Remember those 85 lbs of cherries we picked for 50 cents a pound. Then we had to pit them all....
Or last week at the market. One of the vendors was there for his last week. Instead of picking the leaves off his kale and collards, he just cut the stem on the plant and sold the whole thing for $2. What a bargain. I bought 6 of them. Just to get some idea of the size of them, that red cooler holds 20 dozen eggs, and the blue one, 24 dozen. Now I did use up all the curly kale and made them into kale chips. Wow can I eat a lot of kale that way.
We did have collards for breakfast a couple of mornings. Onions, mushrooms, prosciutto and sliced collard leaves sauteed and then eggs cracked on top, the lid put on and steamed to cooked the eggs.

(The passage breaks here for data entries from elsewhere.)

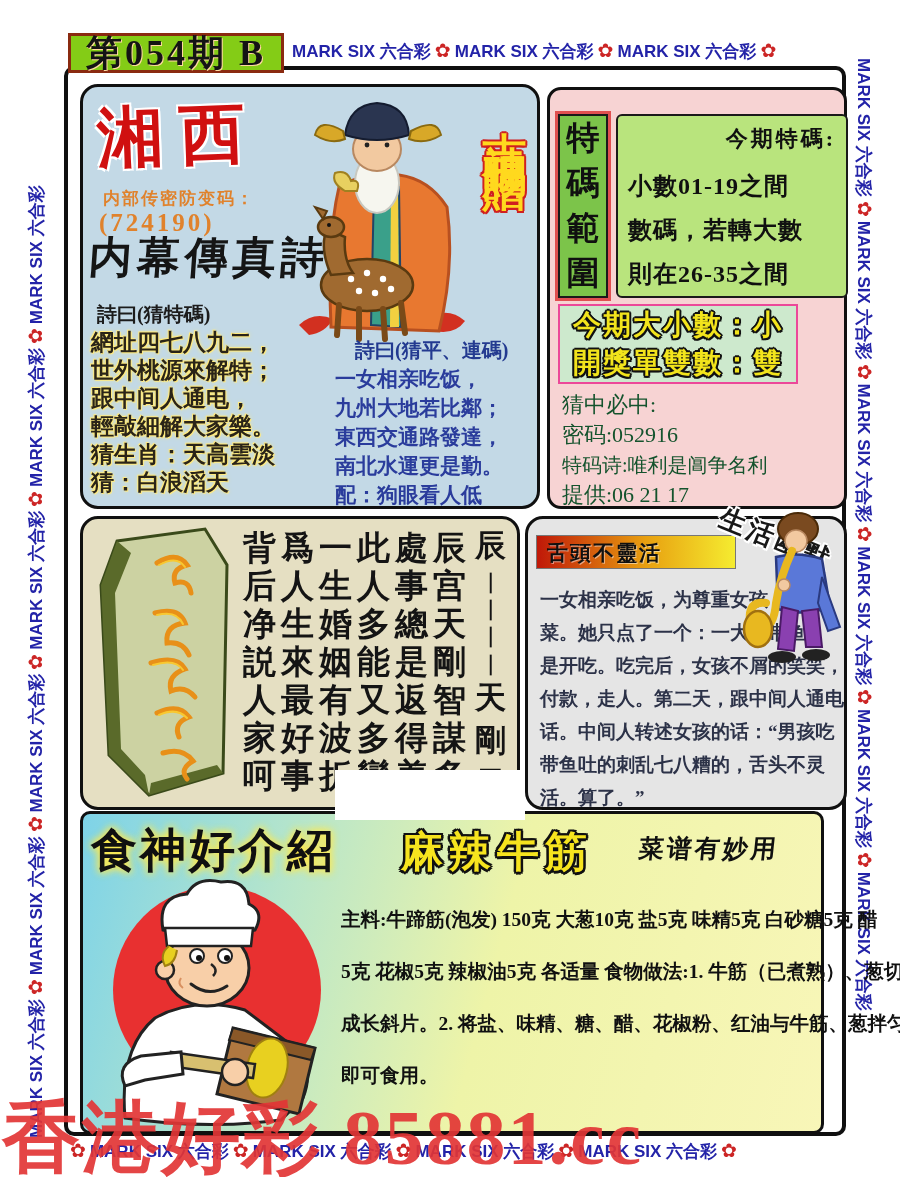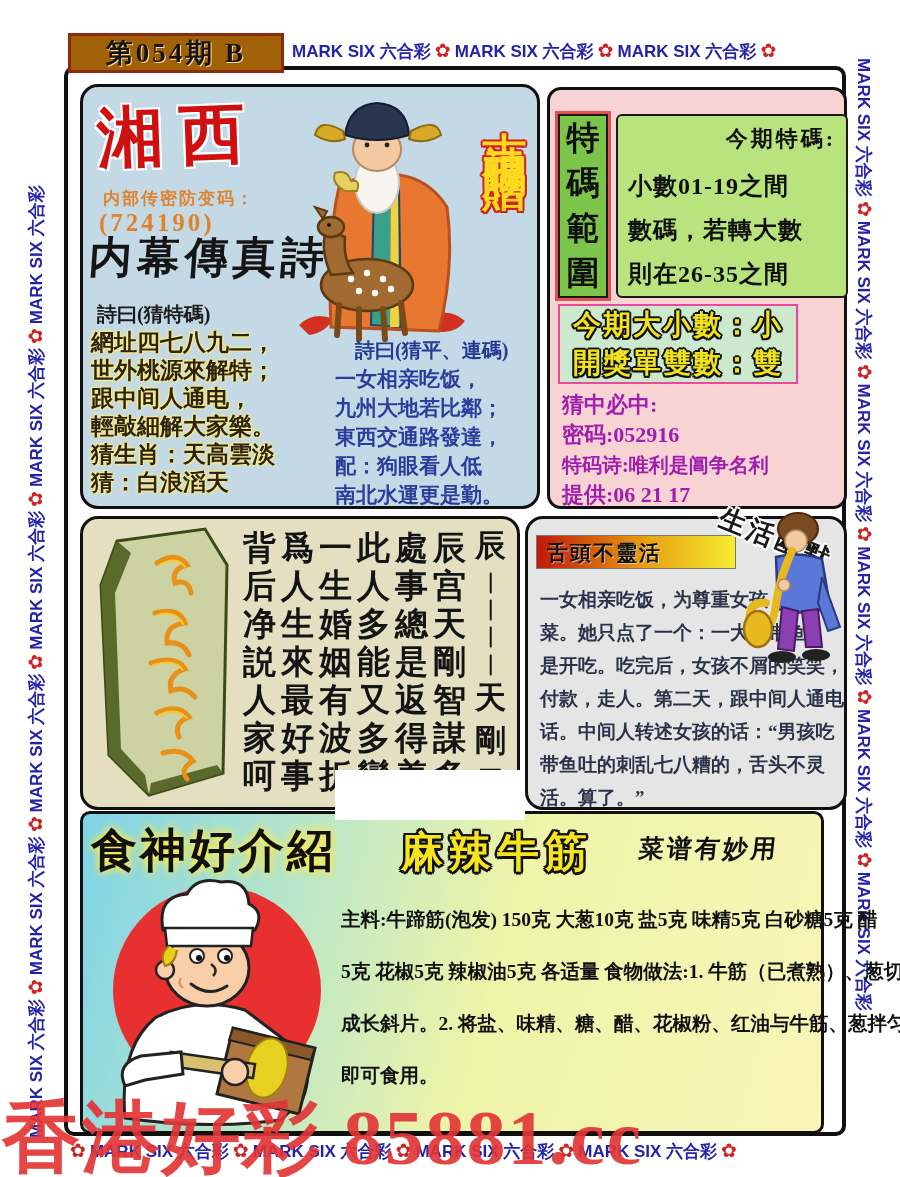--- a/index.html
+++ b/index.html
@@ -20,8 +20,8 @@
   .strip-left .bflower, .strip-right .bflower { padding:4px 0; }
 
   .issue-box { position:absolute; left:68px; top:33px; width:216px; height:40px;
-               background:#a16207; border:3px solid #8a2a10; text-align:center;
-               font-size:27px; font-weight:bold; color:#141414; line-height:34px;
+               background:#84cc16; border:3px solid #8a2a10; text-align:center;
+               font-size:36px; font-weight:bold; color:#141414; line-height:34px;
                letter-spacing:3px; text-shadow:1px 1px 0 #ffd9a0; z-index:5; }
 
   

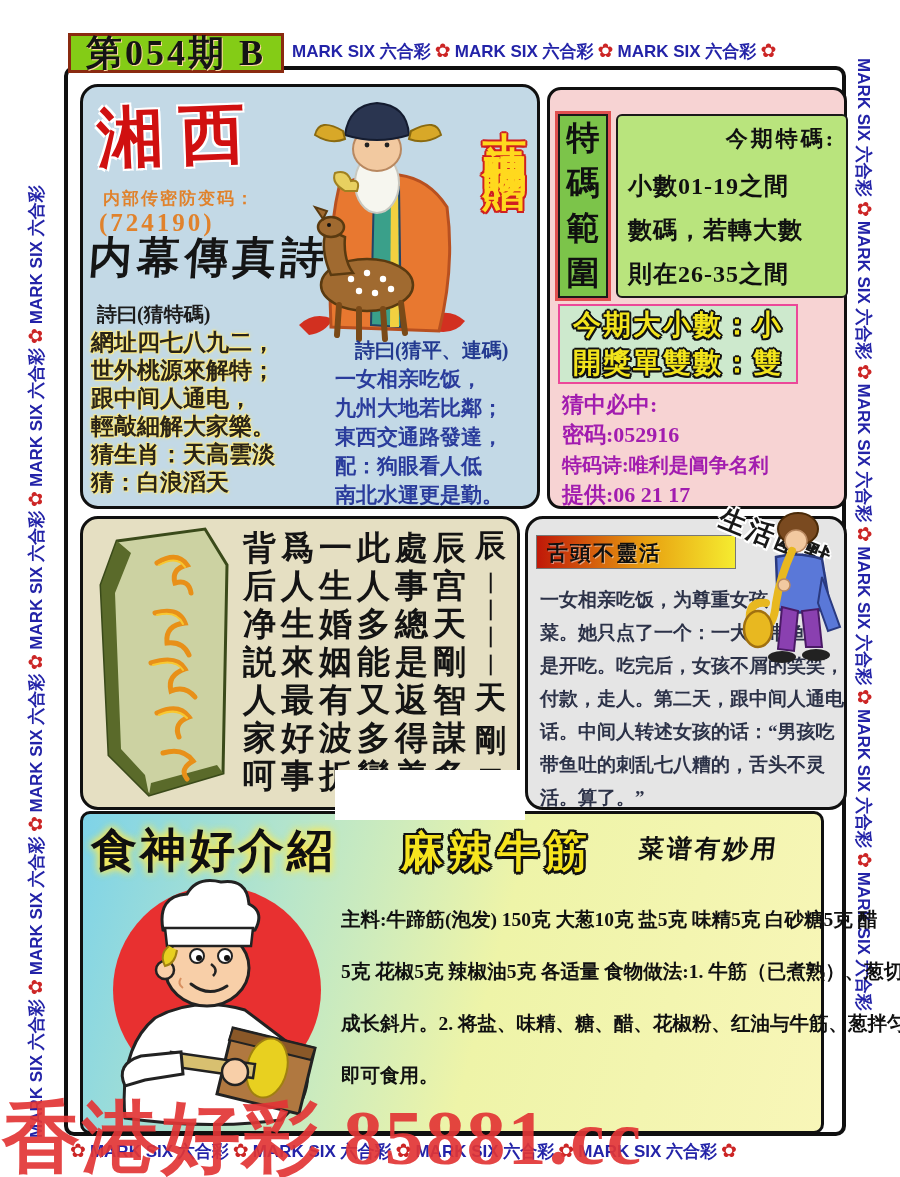--- a/index.html
+++ b/index.html
@@ -66,7 +66,7 @@
                    line-height:38px; white-space:nowrap;
                    text-shadow:2px 0 #111,-2px 0 #111,0 2px #111,0 -2px #111,
                                1.5px 1.5px #111,-1.5px -1.5px #111,1.5px -1.5px #111,-1.5px 1.5px #111; }
-  .tips { position:absolute; left:12px; top:300px; color:#a21caf; font-weight:700; line-height:30px;
+  .tips { position:absolute; left:12px; top:300px; color:#14532d; font-weight:400; line-height:30px;
           font-size:22px; white-space:nowrap; }
   .tips div:nth-child(3){ font-size:20px; }
 

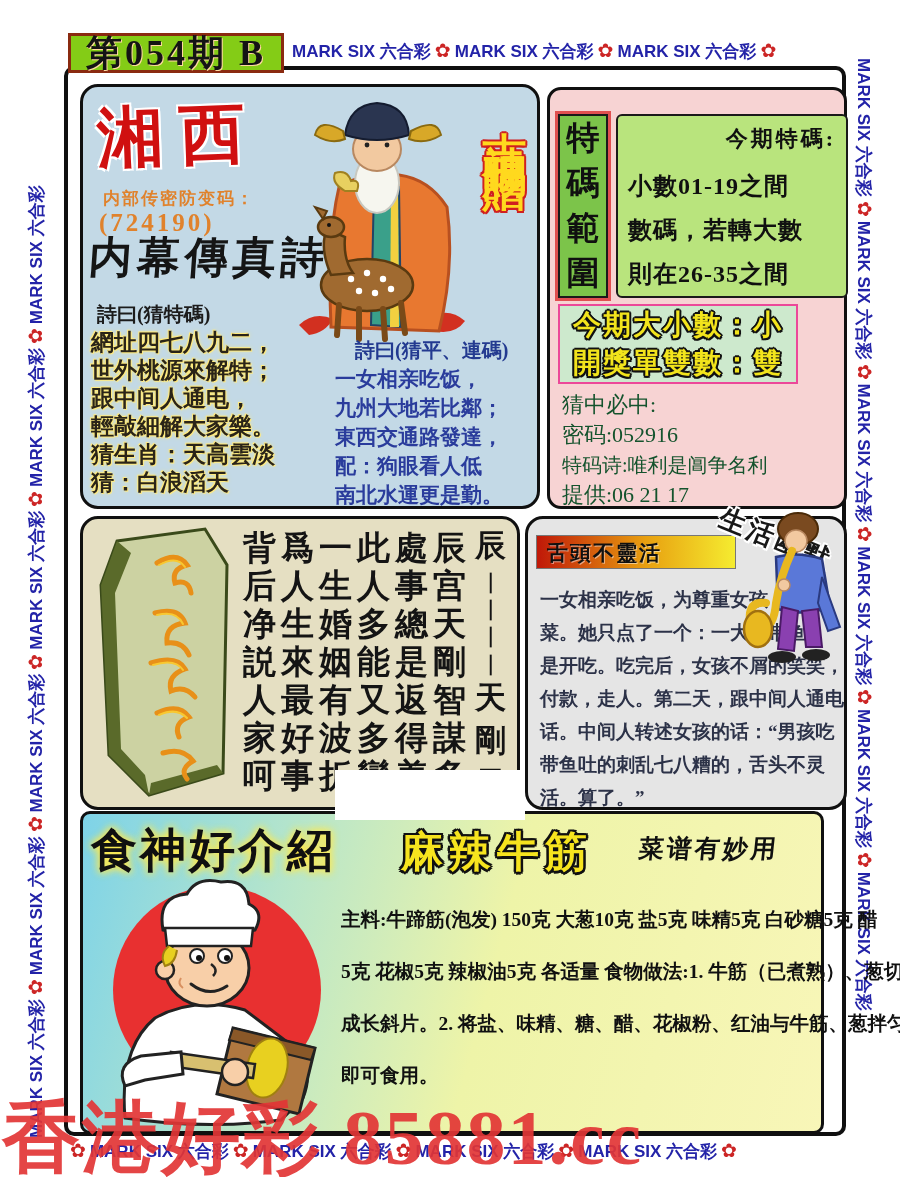--- a/index.html
+++ b/index.html
@@ -197,8 +197,8 @@
         <div>一女相亲吃饭，</div>
         <div>九州大地若比鄰；</div>
         <div>東西交通路發達，</div>
+        <div>南北水運更是勤。</div>
         <div>配：狗眼看人低</div>
-        <div>南北水運更是勤。</div>
       </div>
     </div>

And then Larry made chili yesterday and more sliced collards got added to that. But, there are still most of the greens from the blue cooler left. And we need the cooler for the eggs at the market in the morning. I'm going to have to do something with those greens, maybe steam them and freeze them? At the moment they are in a bucket of water sitting under the deck. Maybe I'll get something done with them tomorrow or Monday. Right now I have to head out to the barn and bag up herring I laid on trays to freeze individually when we got home this afternoon. Hopefully I can get the rest of them done tonight.